My knee is in constant pain in a very specific spot (so bad it wakes me up at night, no matter what position I am in). It locks up on me, and it makes lots of interesting clicking and popping sounds. The diagnosis, confirmed by the MRI, is a torn meniscus with no osteoarthritis. It's been bad for six weeks now and not getting better. The surgical procedure sounds minimal and straighforward (they said it could be done under local anesthesia, too), but I would love it if PT alone would be the answer--I'll discuss that with the physician's assistant or the doc. when I talk with them.
It's understandable for a surgeon to see corrective action in terms of surgery, but you might ask them about this study:
Knee Surgery - Arthroscopy Results No Better than Pretend Surgery A good surgeon won't be threatened by the discussion.

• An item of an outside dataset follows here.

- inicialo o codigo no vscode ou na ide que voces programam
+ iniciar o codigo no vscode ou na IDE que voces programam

Even if the surgery is a raging success, strong muscles are essential to stabilizing the joint so that things don't bang together or get out of alignment. I went through your pain phase for several months, and even a year or two later I could have a flareups from significant exertion. I'd go for some sort of anti-inflammatory (800mg of ibuprofen three times a day, depending on body weight, if tolerable) for several weeks to beat the swelling back into submission, along with the very gentle quad/hamstring exercises that don't even hardly bend the knee. The PT will stabilize the knee to stop putting pressure on the meniscus sore spots, and the PT will also teach proper motion (tracking, flexion) to avoid grinding it down any more than it already has. As the muscles get stronger you'll be able to progress to squats & lunges. The stronger the muscles get, the less floppy the knee gets-- and there's less pain, less swelling, less noise, and less funny stuff that can be pushed around with your fingers.

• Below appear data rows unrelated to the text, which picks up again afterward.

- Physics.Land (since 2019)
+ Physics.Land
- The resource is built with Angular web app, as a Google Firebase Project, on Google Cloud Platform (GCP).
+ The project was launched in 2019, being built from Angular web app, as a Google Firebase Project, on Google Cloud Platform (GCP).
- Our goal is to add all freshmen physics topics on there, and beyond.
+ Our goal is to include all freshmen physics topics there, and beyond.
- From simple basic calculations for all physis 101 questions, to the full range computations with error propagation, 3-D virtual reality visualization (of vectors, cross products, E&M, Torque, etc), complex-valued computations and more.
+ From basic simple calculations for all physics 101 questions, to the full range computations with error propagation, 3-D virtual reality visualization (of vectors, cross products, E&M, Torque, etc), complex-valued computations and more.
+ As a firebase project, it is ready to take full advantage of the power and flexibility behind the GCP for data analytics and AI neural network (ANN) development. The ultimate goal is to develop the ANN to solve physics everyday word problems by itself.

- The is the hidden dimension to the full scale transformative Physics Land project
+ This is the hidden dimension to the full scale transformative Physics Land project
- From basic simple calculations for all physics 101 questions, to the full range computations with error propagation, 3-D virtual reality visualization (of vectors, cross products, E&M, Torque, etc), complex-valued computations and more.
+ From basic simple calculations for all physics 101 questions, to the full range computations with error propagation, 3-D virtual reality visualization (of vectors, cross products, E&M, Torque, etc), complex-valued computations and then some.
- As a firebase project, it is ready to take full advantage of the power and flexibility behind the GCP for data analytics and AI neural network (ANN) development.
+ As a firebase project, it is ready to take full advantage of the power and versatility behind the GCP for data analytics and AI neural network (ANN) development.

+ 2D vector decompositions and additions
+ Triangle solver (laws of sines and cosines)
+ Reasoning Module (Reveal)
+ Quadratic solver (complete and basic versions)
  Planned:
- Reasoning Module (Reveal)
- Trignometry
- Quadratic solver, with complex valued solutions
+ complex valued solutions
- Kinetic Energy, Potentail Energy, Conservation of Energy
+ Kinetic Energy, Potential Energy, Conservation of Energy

When I get up in the morning, or after an hour in a recliner, the synovial fluid still sounds like popcorn in the microwave. But that's no worse than cracking knuckles.

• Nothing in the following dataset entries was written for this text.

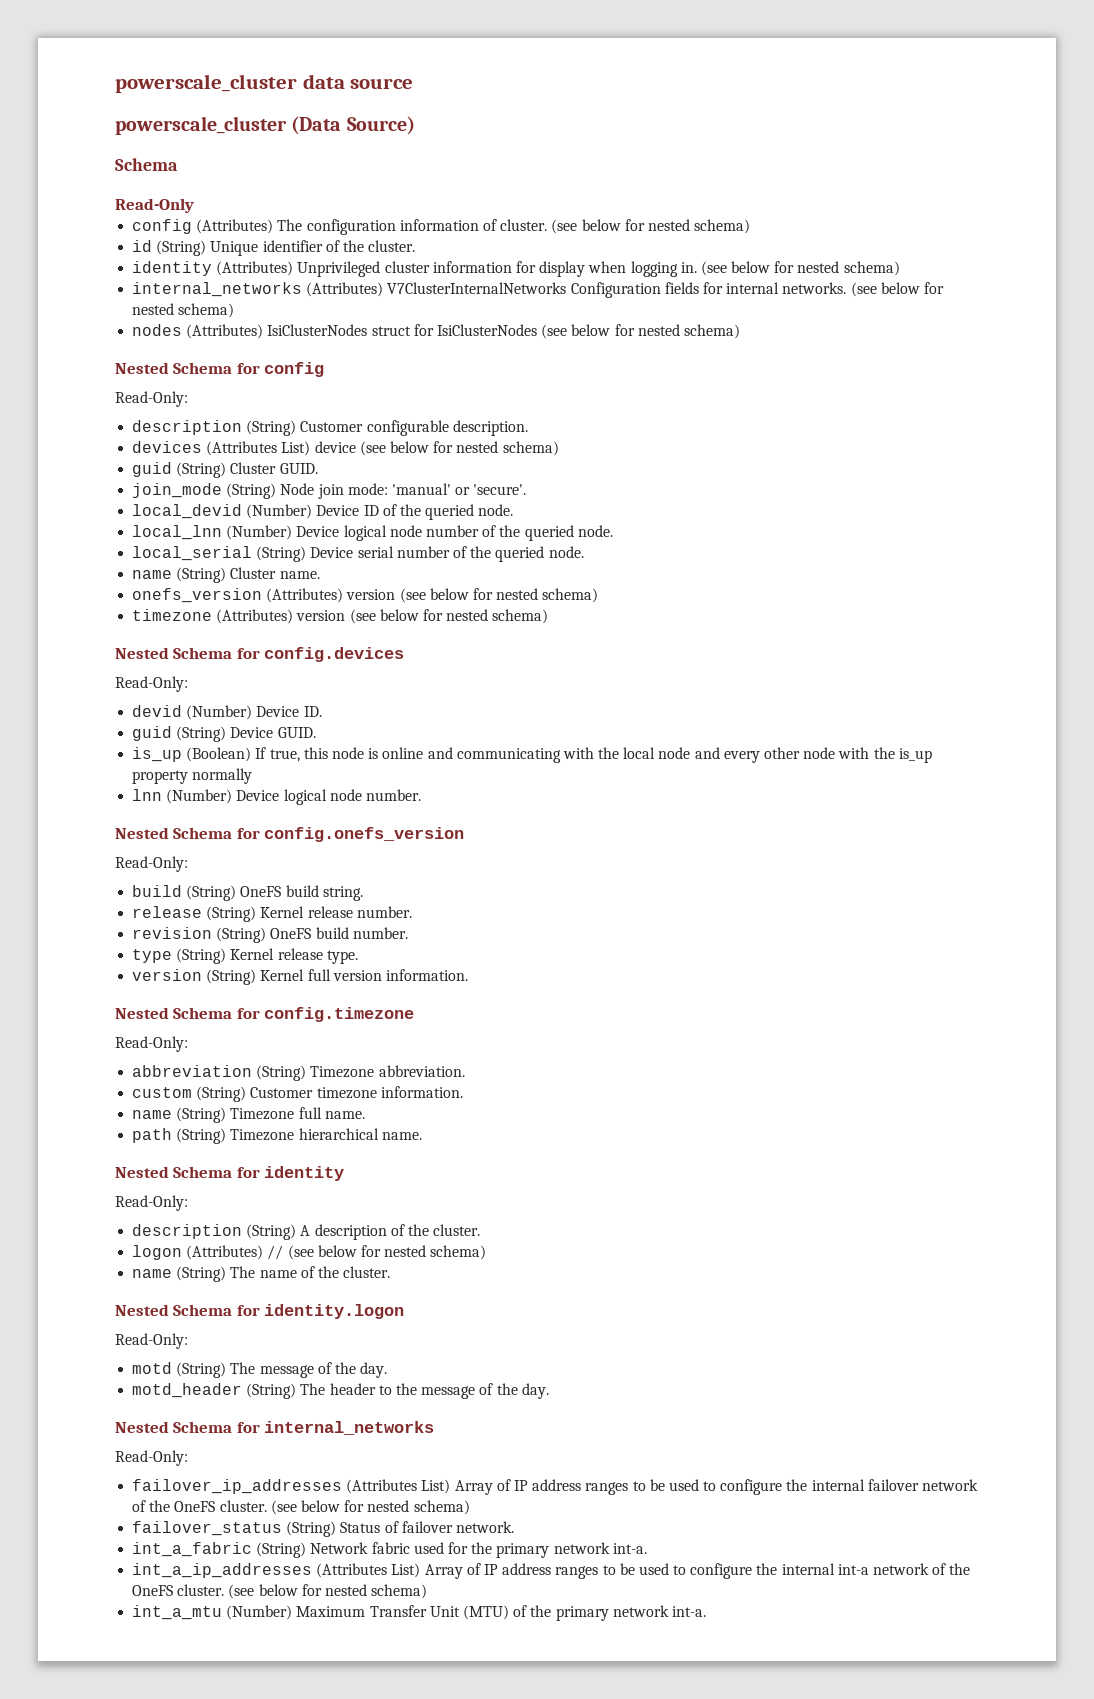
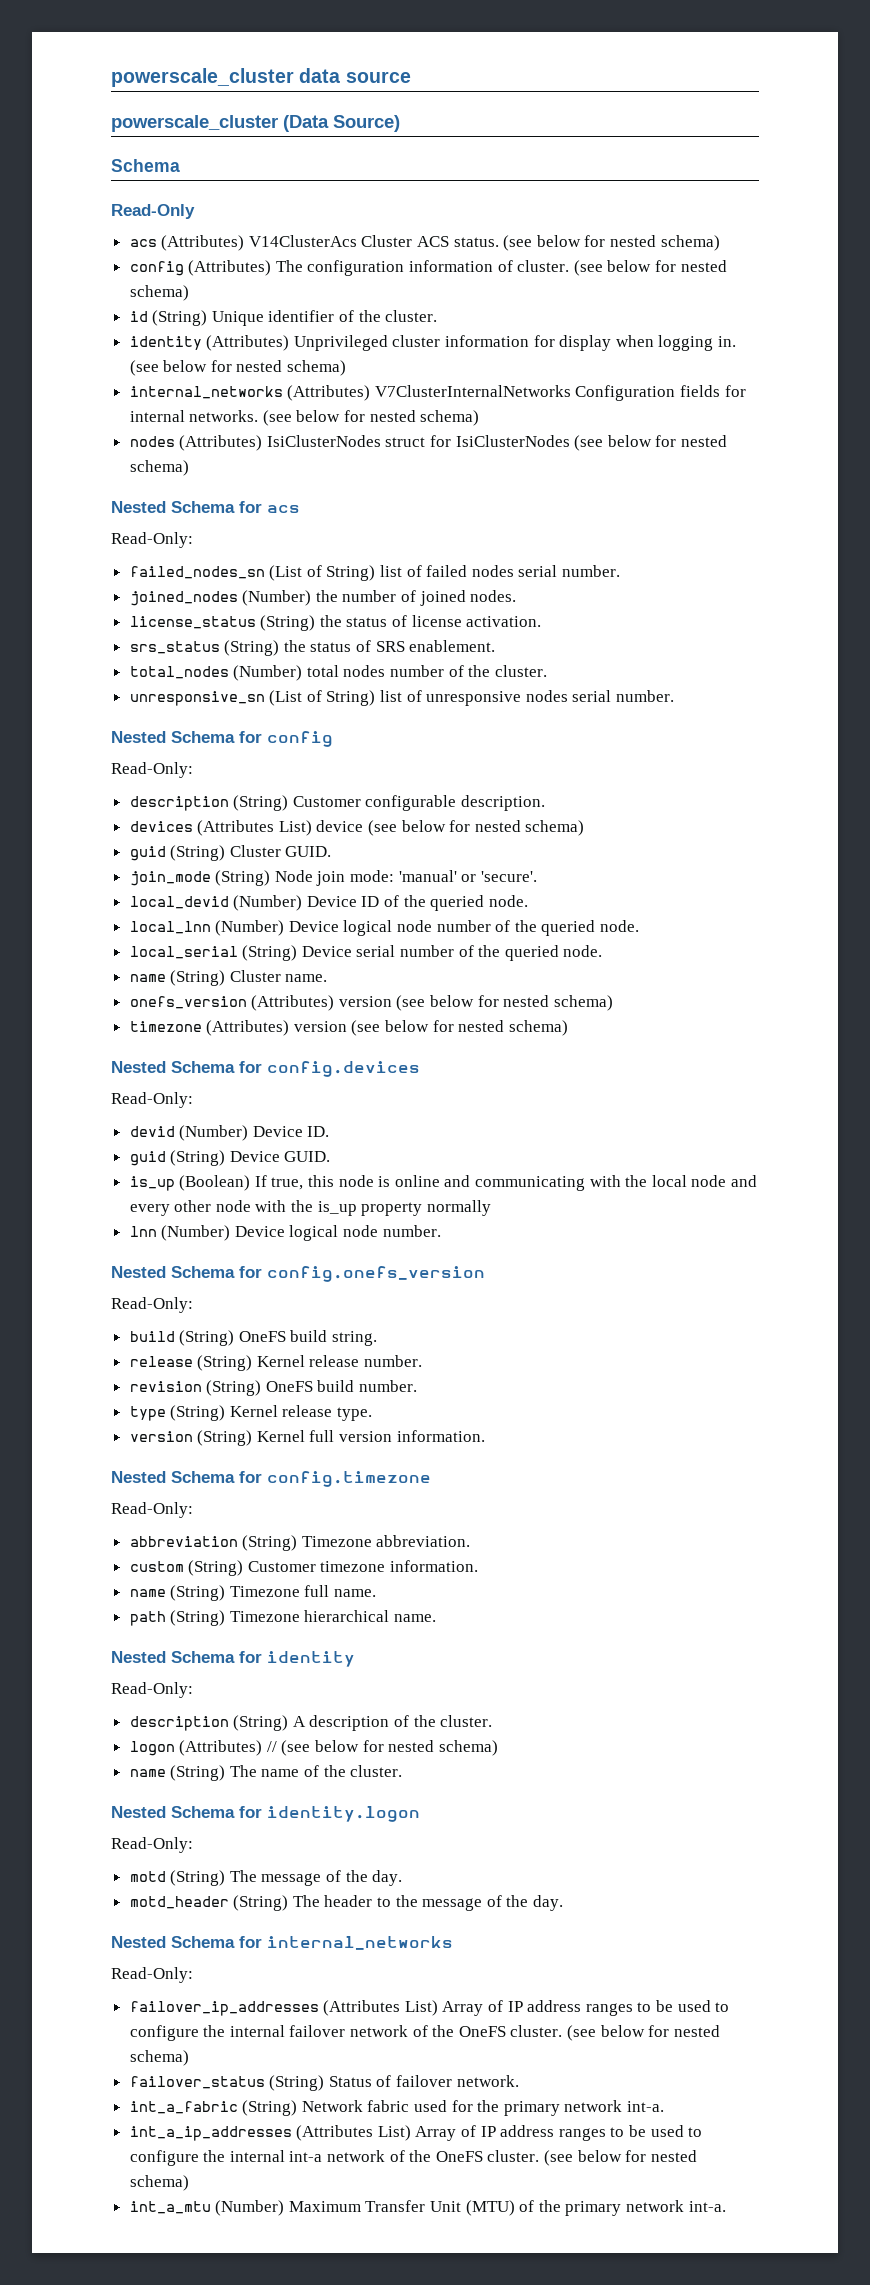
+ acs (Attributes) V14ClusterAcs Cluster ACS status. (see below for nested schema)
+ Nested Schema for acs
+ Read-Only:
+ failed_nodes_sn (List of String) list of failed nodes serial number.
+ joined_nodes (Number) the number of joined nodes.
+ license_status (String) the status of license activation.
+ srs_status (String) the status of SRS enablement.
+ total_nodes (Number) total nodes number of the cluster.
+ unresponsive_sn (List of String) list of unresponsive nodes serial number.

Cb has had pretty significant knee surgery, including an attempt to rebuild cartilage, and Deserat has finished rehab from her ACL reconstruction. You might want to PM them about their meniscii.
Surgery is a personal decision, and whatever makes you comfortable. If the loose cartilage has worked its way into a joint and is preventing range of motion then surgery is probably a good idea. But every time I approached a surgical decision I felt like I was turning myself in for sentencing, and I finally met a martial-arts conditioning coach who'd come back after a bad car accident. His first knee surgery didn't go well but he did the post-surgical PT on both knees at the same time, and the second knee responded so well to the PT that he didn't need surgery.